Tuesday, 21 January 2014

Laurieton Day 3

35 years ago, Sue and I stood beside a tall eucalypt at a bush art gallery north of Armidale and made promises we have since kept. We have raised three individual, independent children, each with talents but more importantly, the gift of sharing their love. The circumstances have been bloody impossible at times but this morning we celebrate not our survival, not our memories but all the tomorrow's yet to come. Beyond all her finest qualities like courage and forgiveness, Sue's greatest and most unwavering gift to me has been her friendship. When even the best fell away, she was always there. We both took those promises seriously. We both kept them and this morning, in the sunshine, holding hands, we are proud of each other.

It was all I wrote yesterday. It was enough.

Our anniversary was filled with so many things that were typical of our journey ...

  • we did a lot of things Sue wanted to do (beach, walking through long grass to find an old hut)
  • we a visit to emergency care when I got stung on the lip and looked like I'd gone a round with half a dozen P&C ladies
  • we drank coffee
  • we did more things Sue wanted to do (the damn beach again)
  • then romantic things
After breakfast, we walked 500m through a bush which is still regenerating after rutile mining of the long beach from Indian Point to Crowdy Head which carried on for nearly twenty years from 1959. The main processing plant was here at Kylie's Beach - named for writer Kylie Tennant who wrote here during the 1940's. Her husband was a local school principal and Tennant bought the near beach property and she and a rustic old timer, Ernie Metcalfe,  put together the slab built hut. The mining subsequently wrecked the natural environment and it has never recovered and once national parks took over, they moved the hut to a location which suited their visitor program.
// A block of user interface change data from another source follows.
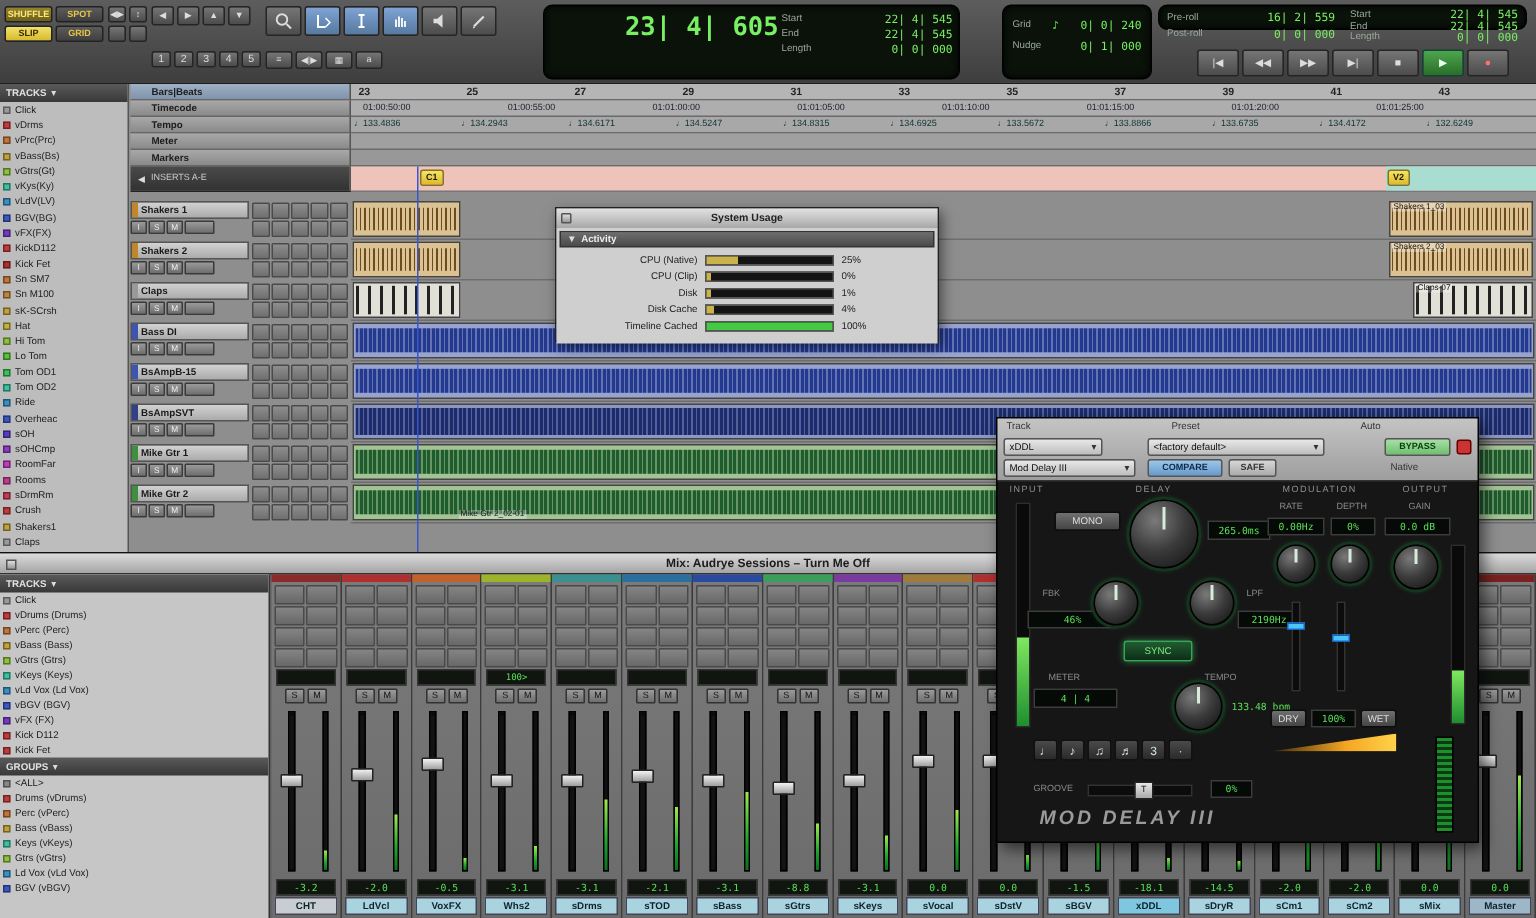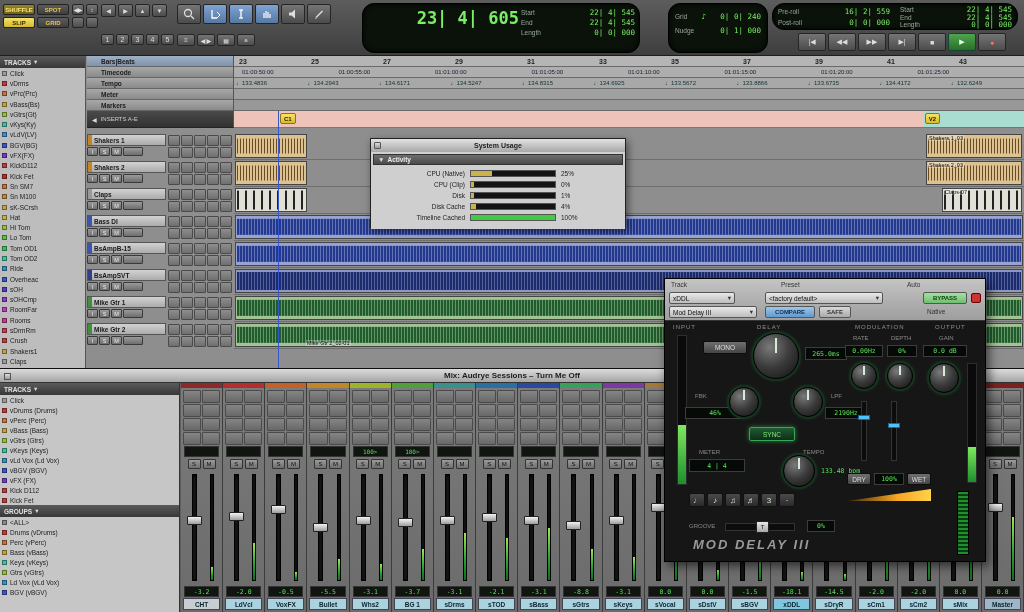--- a/index.html
+++ b/index.html
@@ -23,7 +23,7 @@
 .tool.sel{background:linear-gradient(#7fa3d4,#55799f)}
 .tools2{position:absolute;left:177px;top:34px;display:flex;gap:2px}
 .t2{width:18px;height:12px;font-size:6px;color:#bbb}
-.lcdpanel{position:absolute;background:#0a120a;border:1px solid #000;border-radius:12px;box-shadow:inset 0 0 5px #000}
+.lcdpanel{position:absolute;background:#0a120a;border:1px solid #000;border-radius:6px;box-shadow:inset 0 0 5px #000}
 .counterp{left:362px;top:3px;width:278px;height:50px}
 .cmain{position:absolute;left:6px;top:4px;width:150px;font-family:"DejaVu Sans Mono",monospace;font-size:17px;font-weight:bold;color:#79ef63;text-align:right}
 .selrows{position:absolute;right:4px;top:3px;width:114px}

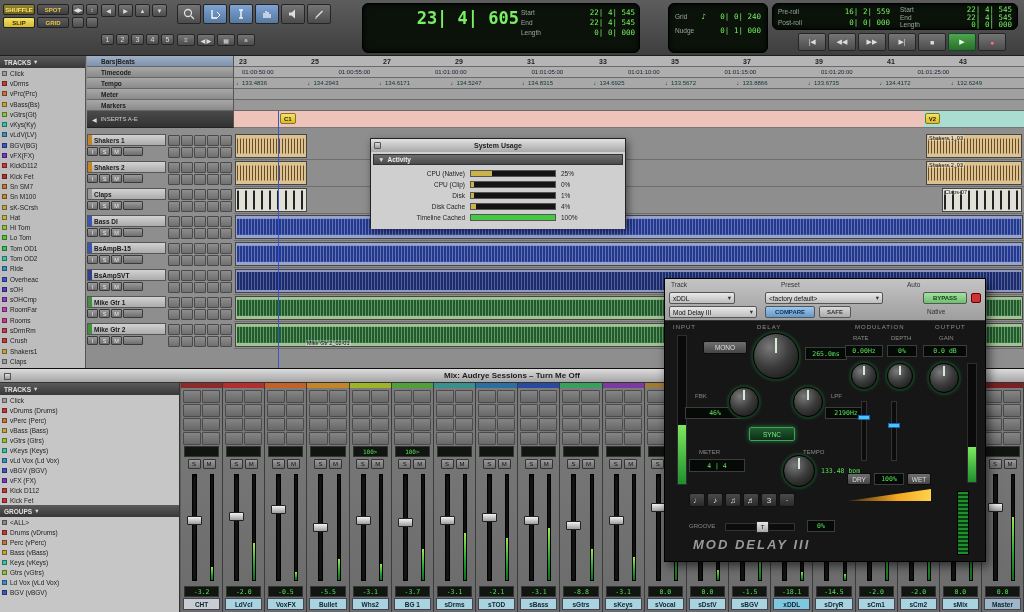--- a/index.html
+++ b/index.html
@@ -33,7 +33,7 @@
 .crow{position:absolute;left:6px;bottom:3px;right:4px;height:11px;display:flex;align-items:center;gap:6px}
 .gridp{left:668px;top:3px;width:100px;height:50px;padding:5px 6px}
 .gn-row{display:flex;justify-content:space-between;align-items:center;height:14px}
-.rollsp{left:772px;top:3px;width:246px;height:27px;display:flex}
+.rollsp{left:772px;top:3px;width:246px;height:17px;display:flex}
 .rollcol{flex:1;padding:2px 5px}
 .rollrow{display:flex;justify-content:space-between;align-items:center;height:11px}
 .rollcol2 .rollrow{height:7.5px}

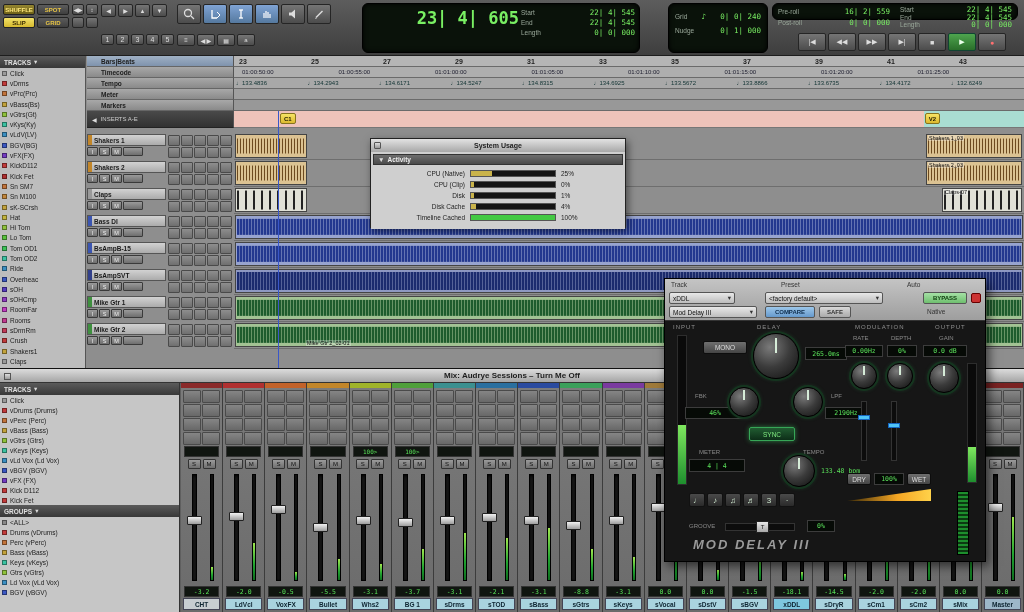--- a/index.html
+++ b/index.html
@@ -1112,33 +1112,6 @@
           <div class="sname" style="background: rgb(169, 211, 223);">VoxFX</div>
         </div>
 
-        <div class="strip">
-          <div class="stab" style="background: rgb(194, 134, 42);"></div>
-          <div class="scells">
-            <i></i>
-            <i></i>
-            <i></i>
-            <i></i>
-            <i></i>
-            <i></i>
-            <i></i>
-            <i></i>
-          </div>
-          <div class="spn"></div>
-          <div class="ssm">
-            <span class="sbtn">S</span>
-            <span class="sbtn">M</span>
-          </div>
-          <div class="sfader">
-            <div class="slot"></div>
-            <div class="cap" style="top: 46%;"></div>
-            <div class="smeter">
-              <div class="smfill" style="height: 20%;"></div>
-            </div>
-          </div>
-          <div class="sdb">-5.5</div>
-          <div class="sname" style="background: rgb(169, 211, 223);">Bullet</div>
-        </div>
 
 
         <div class="strip">

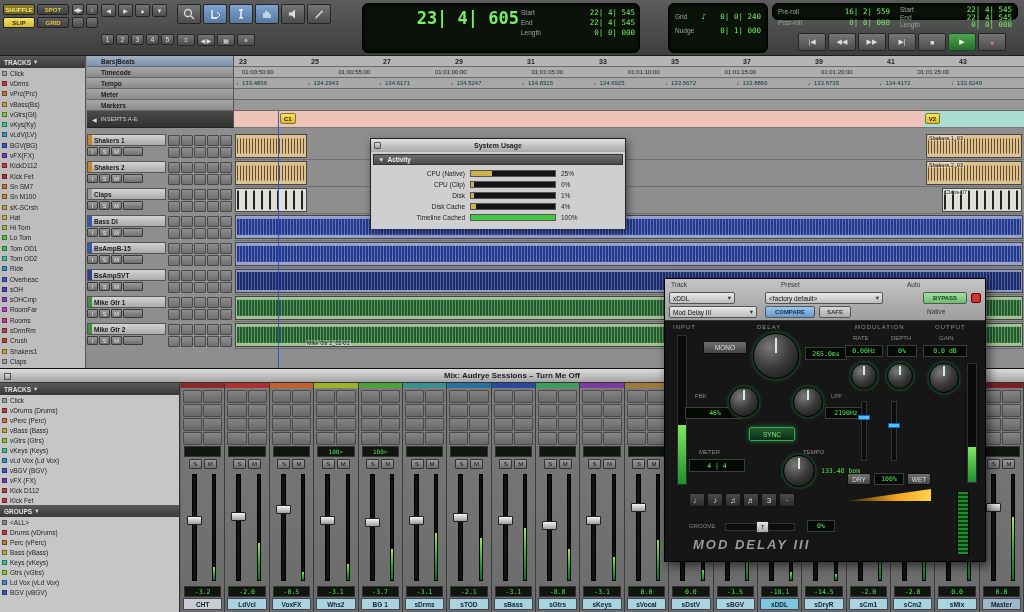--- a/index.html
+++ b/index.html
@@ -1142,33 +1142,6 @@
           <div class="sname" style="background: rgb(169, 211, 223);">Whs2</div>
         </div>
 
-        <div class="strip">
-          <div class="stab" style="background: rgb(79, 159, 58);"></div>
-          <div class="scells">
-            <i></i>
-            <i></i>
-            <i></i>
-            <i></i>
-            <i></i>
-            <i></i>
-            <i></i>
-            <i></i>
-          </div>
-          <div class="spn">100&gt;</div>
-          <div class="ssm">
-            <span class="sbtn">S</span>
-            <span class="sbtn">M</span>
-          </div>
-          <div class="sfader">
-            <div class="slot"></div>
-            <div class="cap" style="top: 42%;"></div>
-            <div class="smeter">
-              <div class="smfill" style="height: 30%;"></div>
-            </div>
-          </div>
-          <div class="sdb">-3.7</div>
-          <div class="sname" style="background: rgb(169, 211, 223);">BG 1</div>
-        </div>
 
 
         <div class="strip">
It's of slab construction but in the moving some more modern timbers have been added. 

Yeah, well ...

Soon after, on the way to beach for a second time after I discovered I had left my ventolin puffer behind, something stung me on the lip. Cynicism perhaps. It began swelling immediately so I returned to the caravan for antihistamines. Sue, unaware of my additional lip, thought - quite reasonably - that I had the huff and had given up on trying to please her by going to the beach. By the time she returned, she was as keen as I to get to some medical attention. Swelling that close to the throat is a worry, especially when you are asthmatic. 

The GPS found us a medical centre in Laurieton and it didn't take long to get the all clear: me leaving looking as though I had developed a beak.

As we always do in time of crisis, consolation or romance, we found a coffee shop. This one, within kicking distance of the feet of Middle Brother Mountain, had paragliders floating over it. I must talk to the Kelly's at 2340 about it. As they descended, as these things often do, we realised that each of the birds were pregnant. Later, after coffee, we saw them on the ground at the Laurieton Oval, each instructor now allowing their gestated customer to stand in harness and be blown about whilst taking instructions on how to stand in the harness and not be blown about. The wind won.

Back at camp, we read books and drank tea.

When the afternoon had seem to have waited long enough, we went back to the beach. It's rough and isn't patrolled and neither of us were keen on Sue going to New Zealand, so she just paddled about in the knee high stuff. I stood calf deep in freezing cold Pacific Ocean, terrified of sharks and asthma attacks. Later, back on dry, gritty land which adhering to my white, grease painted feet and legs, I wrote poems in the wet sand for Sue to discover as she walked past. How I could be so romantic in that setting, I might never know. The following wasn't transcribed on the beach. It was written this morning, during another pilgrimage.

I hate the beach

The gritty grains

The white grease

Having to squint 

No coffee but

lots of people

to make me feel inadequate

with their bronzed bodies

hardly hidden

by patches

and strings

and skin disclosures

young boys go to the internet for

As I moan the need to worship 

at my beach girl's altar

imagine if poetry

was the great Aussie icon

Fancy standing

in a room

of red wine stained poets?


We dined on fine steak and good wine, talked about secrets I shall not share and as we always have, days still ahead. Our memories have always been important to us ... mostly those we haven't made yet. And old Scottish friend, Glen Fiddich, called in and called time on this 35 year of days we never knew the script of.